Altered task-dependent functional connectivity patterns during subjective recollection experiences of episodic retrieval in postpartum women

https://doi.org/10.1016/j.nlm.2018.03.008Get rights and content

Highlights

  • We investigated recognition memory processes in postpartum women (PP).

  • PP endorsed old items with “Remember” responses less often than control women.

  • PP showed decreased neural activity across the subjective recollection network.

  • We applied iterative functional connectivity multivariate pattern analysis.

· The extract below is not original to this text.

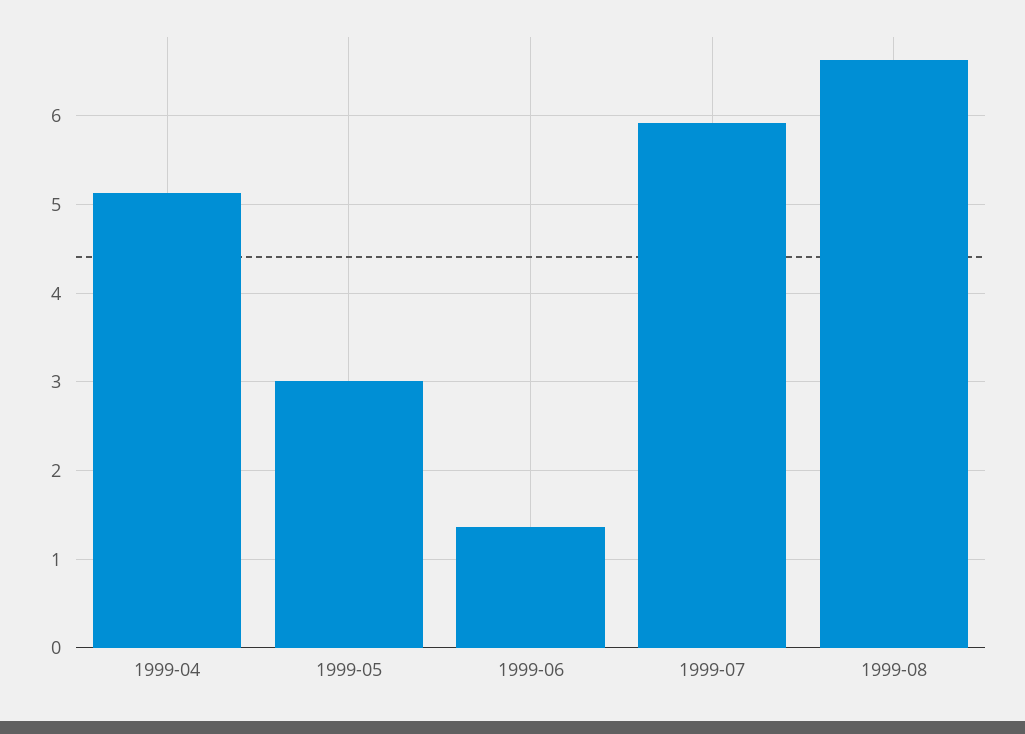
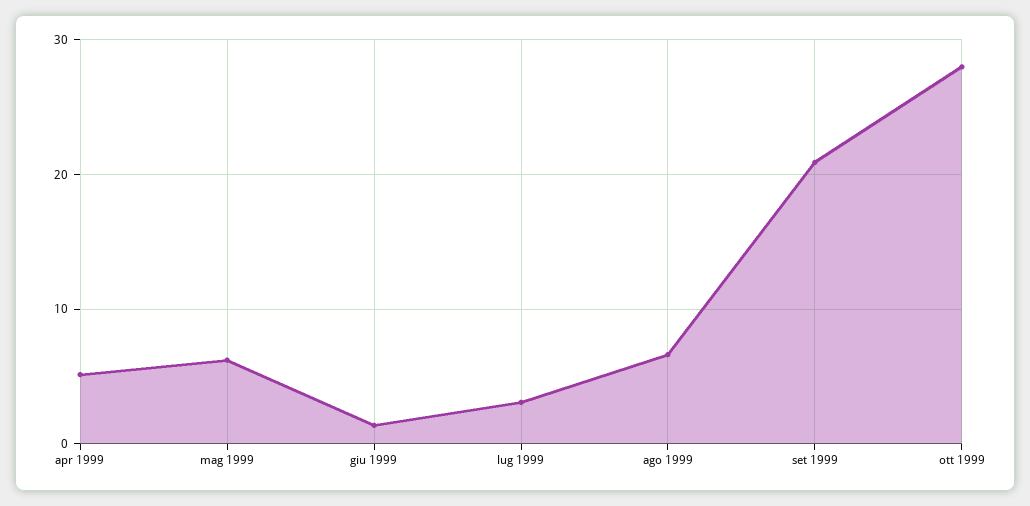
1999-05: 3 -> 6
1999-07: 5.9 -> 3
set 1999: none -> 21
ott 1999: none -> 28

  • Large-scale functional connectivity patterns across the network were altered in PP.

Abstract

Numerous studies have suggested that postpartum women show a decline in cognitive abilities. However, to date, no study has investigated the presence of qualitative alterations in recognition memory processes in postpartum women that may lead to a decline in cognitive ability. To address this issue, we employed the Remember/Know procedure and functional magnetic resonance imaging (fMRI). Behavioral results demonstrated that compared with the matched control (CTRL) group, the postpartum (PP) group endorsed “Remember” less and “Know” more to old items. A univariate analysis of fMRI data indicated lower neural activity of the subjective recollection network in the PP group than in the CTRL group. We also performed a large-scale functional connectivity multivariate pattern analysis (fcMVPA) using task-dependent time-series to detect differences in functional connectivity patterns and neural interactivity between the PP and CTRL groups. The fcMVPA results revealed that the PP group exhibited altered functional connectivity patterns from which machine learning algorithms could discriminate group membership with 94% accuracy. Collectively, these findings demonstrated that altered subjective recollection processes in the PP group during episodic memory decisions are associated with diminished neural activity and abnormal interactivity across the subjective recollection network. We believe that this is one of the first studies demonstrating qualitative alterations in recognition memory processes in postpartum women.

Introduction

Many pregnant or postpartum women have reported experiencing discomfort in the functioning of their daily lives and a subjective decline in cognitive abilities (Brett and Baxendale, 2001, Crawley et al., 2003, Logan et al., 2014, Parsons and Redman, 1991). This phenomenon, colloquially termed as “momnesia” or “pregnant-brain,” may be a source of distress among pregnant/postpartum women. Indeed, several studies have reported objective changes in the cognitive abilities of pregnant/postpartum women in broad cognitive domains, such as visuo-spatial memory (Piccardi et al., 2014), prospective memory (Rendell & Henry, 2008), and attentional processes (Stark, 2000). In addition, pregnancy-related affective changes, particularly depressive symptoms, and cognitive impairment associated with these symptoms have been consistently reported (de Almeida et al., 2012, Josefsson et al., 2001). Although it has been assumed that psychophysiological factors may influence cognitive and affective changes, including changes in ovarian hormone levels (Glynn, 2010, Workman et al., 2012) and stressful circumstances (Groer et al., 2002, Parcells, 2010), in pregnant/postpartum women, how the alteration of underlying neural mechanisms affects one’s behavioral responses is yet to be investigated.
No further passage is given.